Holding: The Court held that when a local draft board unlawfully revokes a clear statutory exemption, courts may review that reclassification before induction so the affected student can challenge the board’s action.
- Allows clear-exemption holders to seek court review before being inducted.
- Limits draft boards’ power to revoke statutory exemptions via delinquency rules.

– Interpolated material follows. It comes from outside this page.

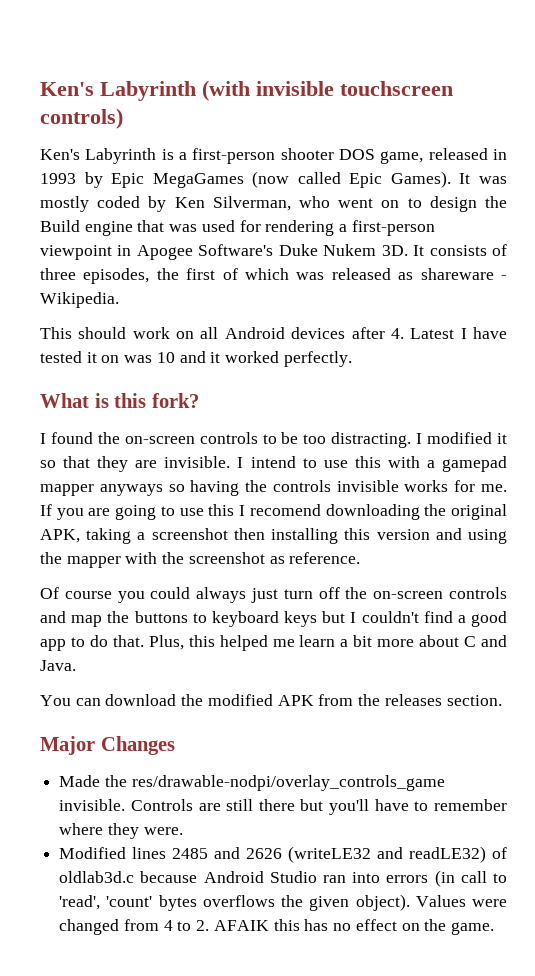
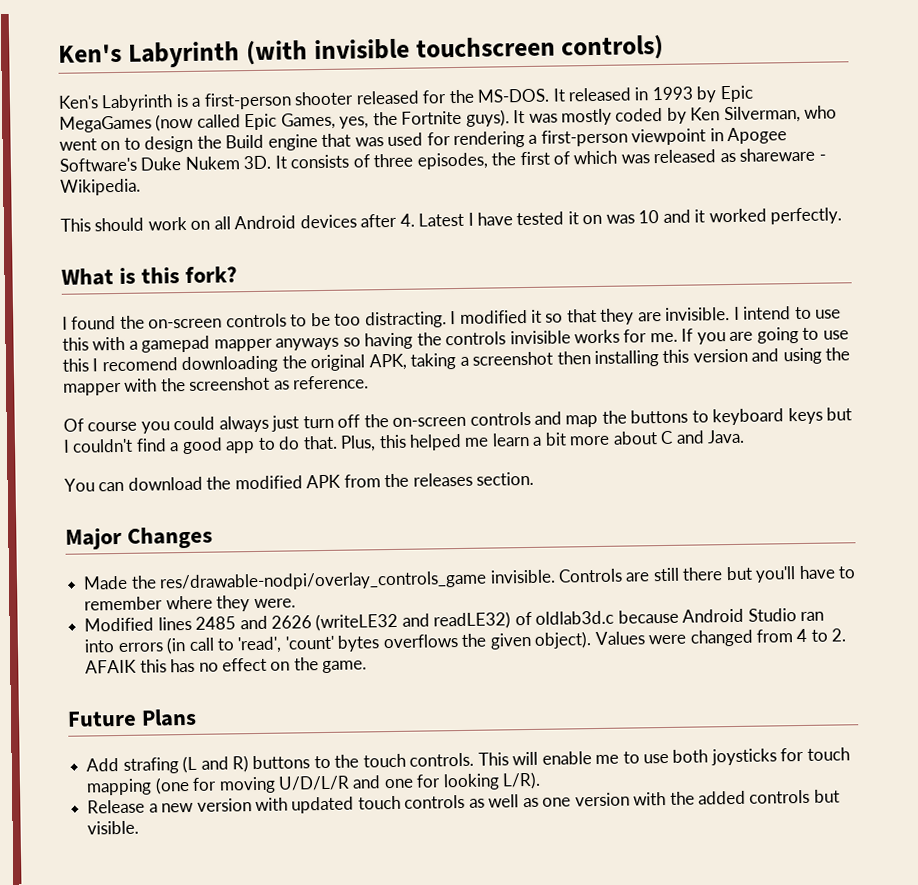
[339,149,424,164] DOS game, -> [355,88,566,105] released for the MS-DOS. It
[390,171,451,188] Games). -> [280,109,510,130] Games, yes, the Fortnite guys).
(494, 928) none -> [67,708,198,727] [86,747,850,774] [86,771,542,796] [87,789,840,814] [87,820,140,835] // Future Plans // Add strafing (L and R) buttons to the touch controls. This will enable me to use both joysticks for touch mapping (one for moving U/D/L/R and one for looking L/R). // Release a new version with updated touch controls as well as one version with the added controls but visible.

- Returns the case to trial court so petitioner may prove unlawful reclassification.
Summary
Background
A man training for the ministry was classified as exempt from military service as a divinity student. He returned his Selective Service registration certificate to express opposition to the Vietnam War. The local board then declared him delinquent for not keeping the certificate and for not notifying them of his local status, changed his exemption to an inductible classification, and ordered him to report for induction. He appealed administratively, lost, and sued to stop induction after lower courts dismissed his case.
Reasoning
The Court addressed whether a person with a clear statutory exemption can get judicial review before induction when a board revokes that exemption by using delinquency rules. The majority concluded that Congress did not authorize local boards to use delinquency classifications to strip statutory exemptions, and that §10(b)(3)’s general bar on pre-induction review does not prevent review in cases where a board has plainly and unlawfully deprived someone of a statutory right. The Court reversed and sent the case back so the student could prove his factual allegations and jurisdiction in federal court.
Real world impact
The decision means people who hold clear, statutory exemptions — like divinity students — may ask a court to review a board’s reclassification before induction when the board’s action appears lawless or beyond its authority. The ruling preserves the normal no-pretrial-review rule for routine classification disputes but creates an exception for blatant misuse of delinquency procedures.
Dissents or concurrances
Justice Harlan agreed with allowing review but on the narrower ground that courts can decide facially invalid procedures; Justice Stewart dissented, arguing Congress intended to bar pre-induction review except in criminal defenses or habeas actions.